Sesampai di tanah air, ia beroleh seekor ular lagi; Ular keempat. Janin berniat haji lagi tahun depan. Berlayar ke tanah suci lagi. Tak peduli anak-anak semang, tetangga-tetangga melarat, para fakir dan dhuafa. Janir ‘ketagihan’ digigit ular. (Damhuri Muhammad;Darah-Daging  Sastra Indonesia. 2010)

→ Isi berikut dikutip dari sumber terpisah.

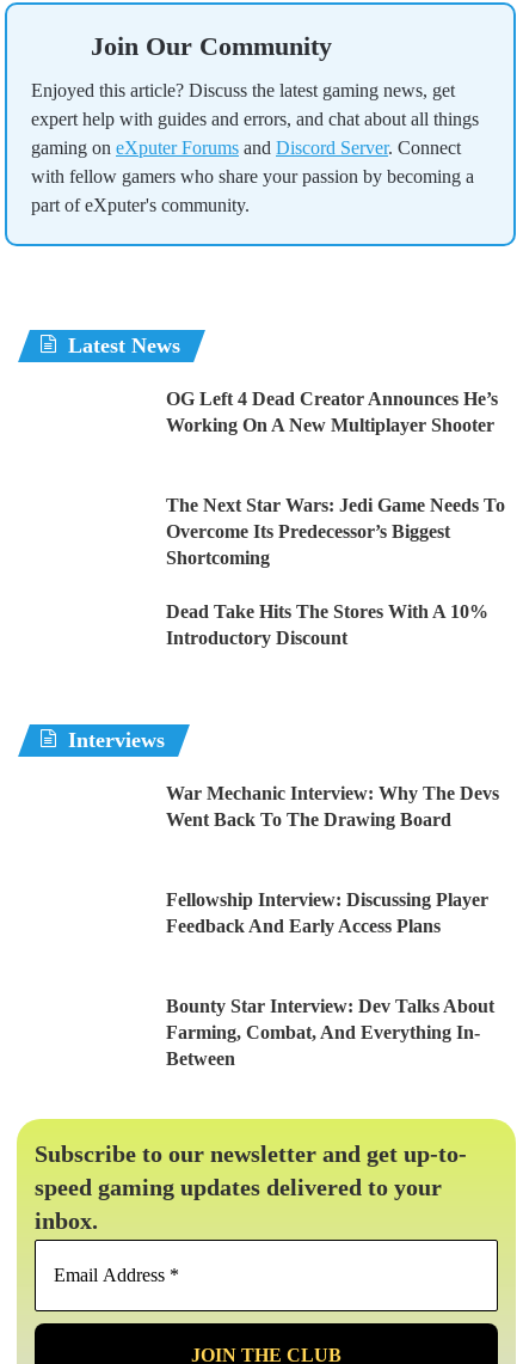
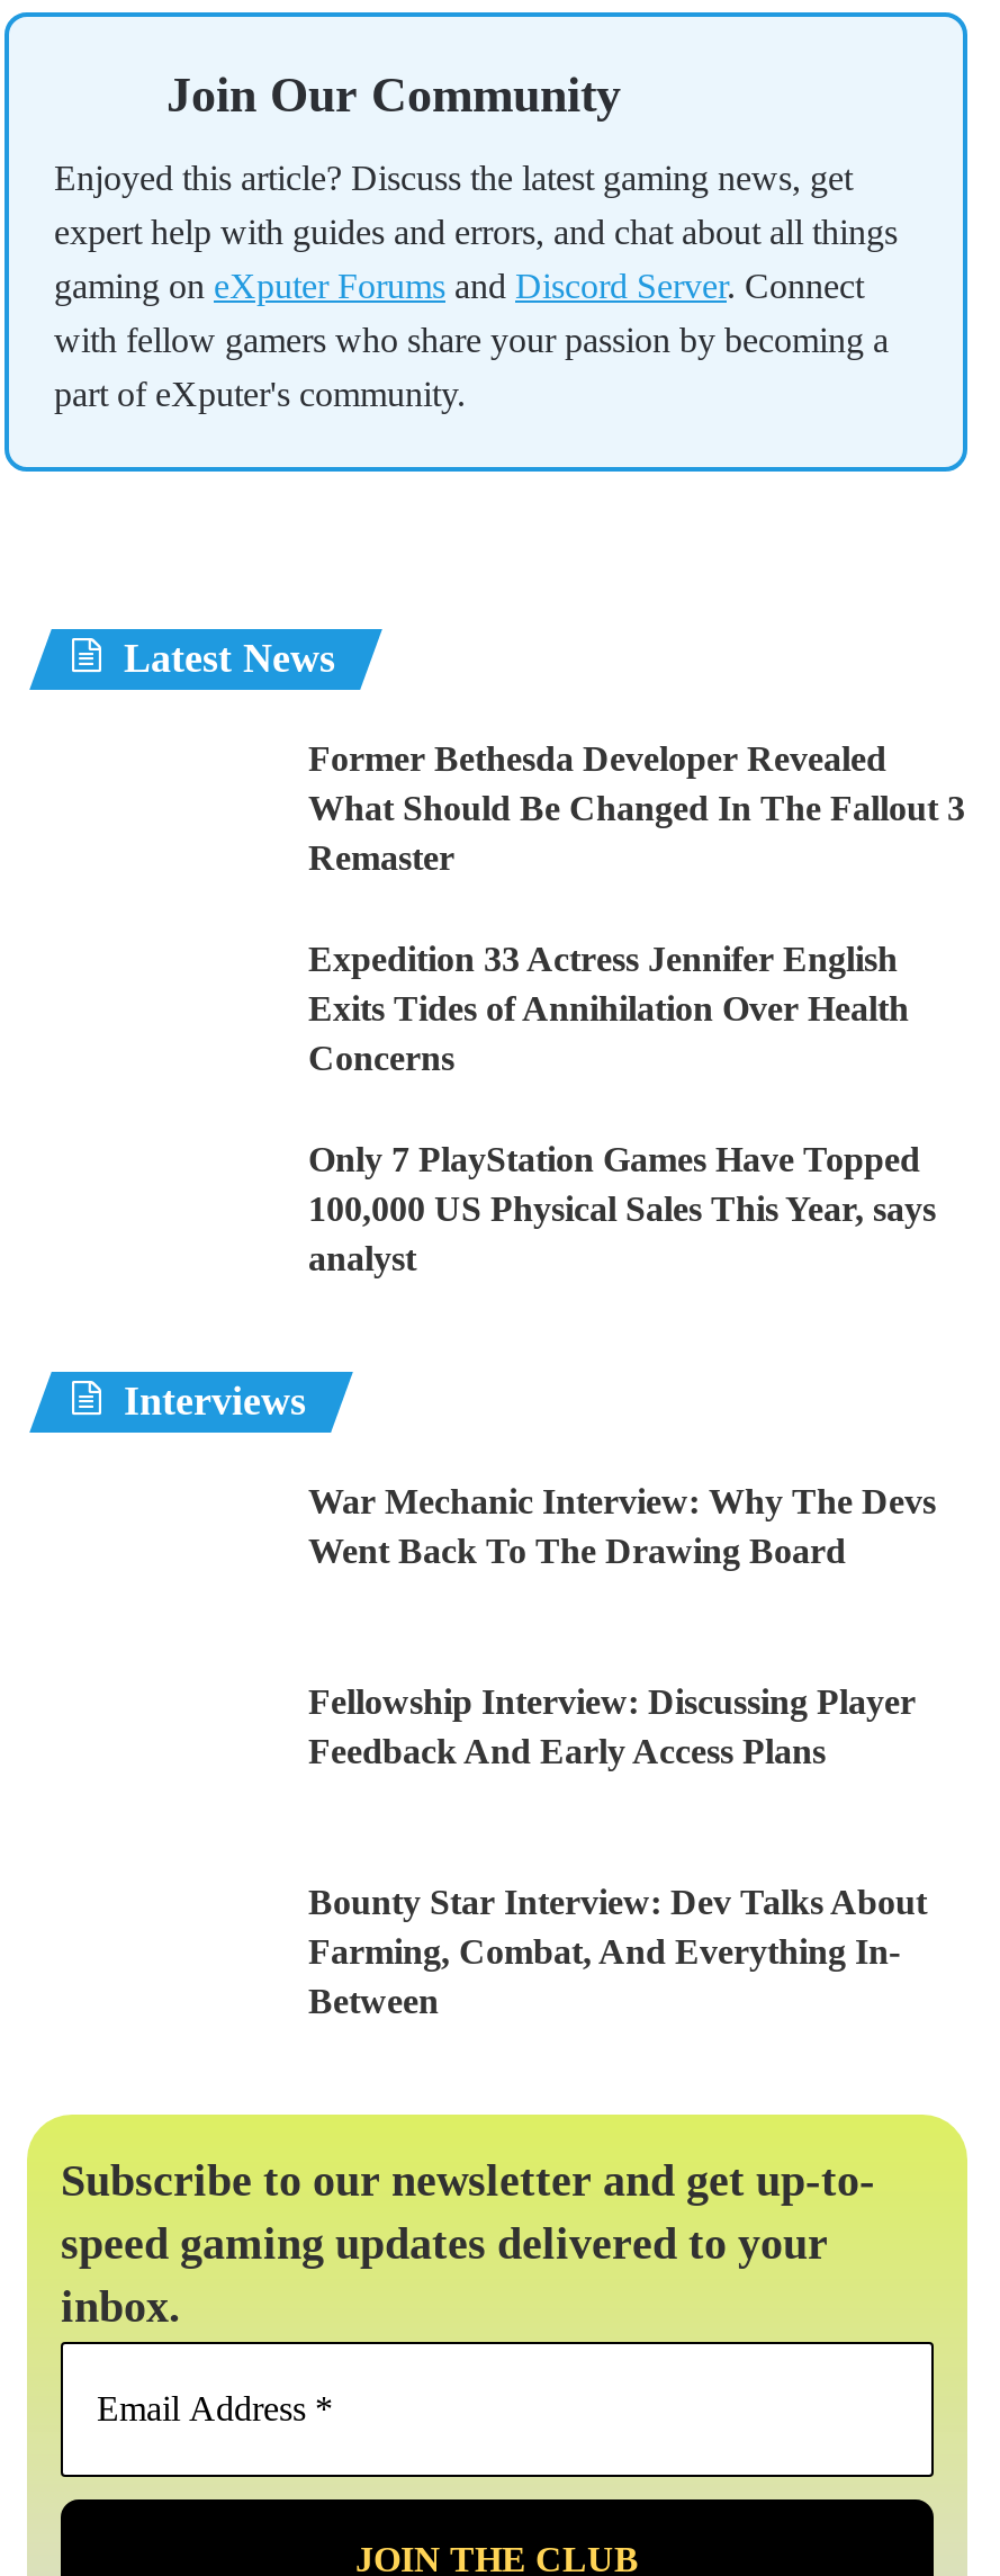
[166,388,498,435] OG Left 4 Dead Creator Announces He’s | Working On A New Multiplayer Shooter -> [308,738,965,876] Former Bethesda Developer Revealed | What Should Be Changed In The Fallout 3 | Remaster
[166,494,505,567] The Next Star Wars: Jedi Game Needs To | Overcome Its Predecessor’s Biggest | Shortcoming -> [308,939,909,1076] Expedition 33 Actress Jennifer English | Exits Tides of Annihilation Over Health | Concerns
[166,601,488,647] Dead Take Hits The Stores With A 10% | Introductory Discount -> [308,1139,936,1276] Only 7 PlayStation Games Have Topped | 100,000 US Physical Sales This Year, says | analyst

Saya ibarat Janir yang sedang digigit Ular pertama; Egoisme. Melihat seseorang dari kacamata sendiri. Saya jarang men’coba’ menyelami pribadi seseorang lebih dalam. Hingga mengerti kegetiran/kepahitan dari jiwanya. Saya masih takut untuk sekedar mencicipi kegetiran itu. Sampai sekarang, saya masih senang melihat seseorang hanya dari tindakan luarnya. Padahal saya sering lihat/dengar/baca,  “jangan melihat sebuah buku hanya dari cover-nya saja”. Meminjam pendapat Eriyanto, dalam buku Analisis Wacana, yang terpenting dari sebuah teks bukan soal apa yang tulis. Tapi, bagaimana teks itu di produksi?.

Keunikan tiap individu wajib disyukuri. Bukankah kebaikan dan kejahatan harus seimbang? Paling tidak ada kedua-duanya? Salah satu adegan filem Batman –Lupa judulnya-, di mana terjadi perkelahian antara Batman (Simbol Kebaikan) dan Joker (Simbol Kejahatan). Saat Batman diujung kemenangan, sedang Joker sedang berhadapan dengan kematian. Batman malah menolong Joker. Batman sadar, bahwa ia tidak akan ada, kalau Joker juga tidak ada.

Saya menulis dalam blog ini dengan ‘ketakutan’, menyamarkan nama atau tempat yang menjadi obyek tulisan. Saya takut, bila suatu saat orang yang saya tulis ‘kejelekannya’ membaca tulisan saya. Saya takut jika ada kata yang menusuk hati. Katanya, lidah (kata) lebih tajam dari pedang. Saya tiba-tiba menyadarkan diri pada sebuah yang dianggap baik. Malu. Malu adalah sebagian dari iman. Ular Kedua sudah mulai menyebarkan bisa-nya kedalam tubuh saya.

Apakah keunikan setiap individu, lantas menjadikan kita bebas menafsirkannya?